[[ Records open ]]

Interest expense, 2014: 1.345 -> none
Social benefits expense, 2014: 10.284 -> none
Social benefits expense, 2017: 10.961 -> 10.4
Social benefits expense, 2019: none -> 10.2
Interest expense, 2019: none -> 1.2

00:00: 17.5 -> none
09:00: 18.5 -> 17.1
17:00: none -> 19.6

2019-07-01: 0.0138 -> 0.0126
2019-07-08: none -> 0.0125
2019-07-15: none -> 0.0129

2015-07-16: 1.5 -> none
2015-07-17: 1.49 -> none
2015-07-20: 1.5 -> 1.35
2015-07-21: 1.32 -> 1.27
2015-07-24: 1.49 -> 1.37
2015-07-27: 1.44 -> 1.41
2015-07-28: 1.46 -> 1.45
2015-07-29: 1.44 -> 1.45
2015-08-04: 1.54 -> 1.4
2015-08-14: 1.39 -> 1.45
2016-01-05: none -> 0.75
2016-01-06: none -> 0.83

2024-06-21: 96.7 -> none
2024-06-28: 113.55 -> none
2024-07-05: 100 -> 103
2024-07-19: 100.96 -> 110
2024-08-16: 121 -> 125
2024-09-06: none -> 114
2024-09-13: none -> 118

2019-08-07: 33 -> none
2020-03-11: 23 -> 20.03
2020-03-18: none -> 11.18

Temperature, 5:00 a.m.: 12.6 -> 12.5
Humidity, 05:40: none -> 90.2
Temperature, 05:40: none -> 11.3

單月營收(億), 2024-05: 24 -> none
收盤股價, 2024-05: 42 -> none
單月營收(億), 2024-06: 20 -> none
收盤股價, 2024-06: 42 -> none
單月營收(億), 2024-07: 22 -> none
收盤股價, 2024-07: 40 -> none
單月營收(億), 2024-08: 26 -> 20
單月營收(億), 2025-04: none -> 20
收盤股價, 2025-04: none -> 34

[[ Records closed ]]

Task to carry out | Read the entries and show each line that mentions "收盤股價".

Answer to this task |
收盤股價, 2024-05: 42 -> none
收盤股價, 2024-06: 42 -> none
收盤股價, 2024-07: 40 -> none
收盤股價, 2025-04: none -> 34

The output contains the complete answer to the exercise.